#### YOUR INSTRUCTIONS:
Give the listing again word for word. Skip the pictures.

#### DATA SHOWN:
- Opening Delimiter -

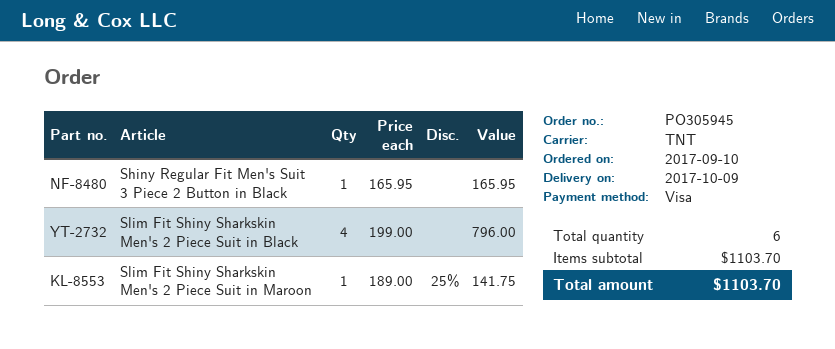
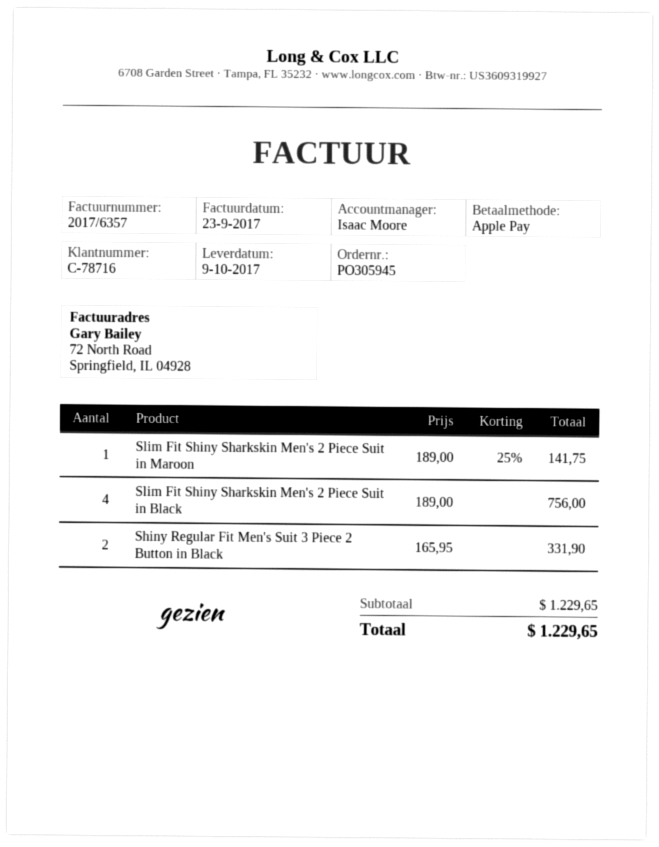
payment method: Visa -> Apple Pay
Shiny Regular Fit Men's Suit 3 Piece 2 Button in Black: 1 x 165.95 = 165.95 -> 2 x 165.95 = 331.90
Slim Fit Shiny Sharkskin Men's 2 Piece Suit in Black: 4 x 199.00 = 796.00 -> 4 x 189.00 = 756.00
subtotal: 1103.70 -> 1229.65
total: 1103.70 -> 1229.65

- Closing Delimiter -

#### SOLUTION TO THIS EXERCISE:
payment method: Visa -> Apple Pay
Shiny Regular Fit Men's Suit 3 Piece 2 Button in Black: 1 x 165.95 = 165.95 -> 2 x 165.95 = 331.90
Slim Fit Shiny Sharkskin Men's 2 Piece Suit in Black: 4 x 199.00 = 796.00 -> 4 x 189.00 = 756.00
subtotal: 1103.70 -> 1229.65
total: 1103.70 -> 1229.65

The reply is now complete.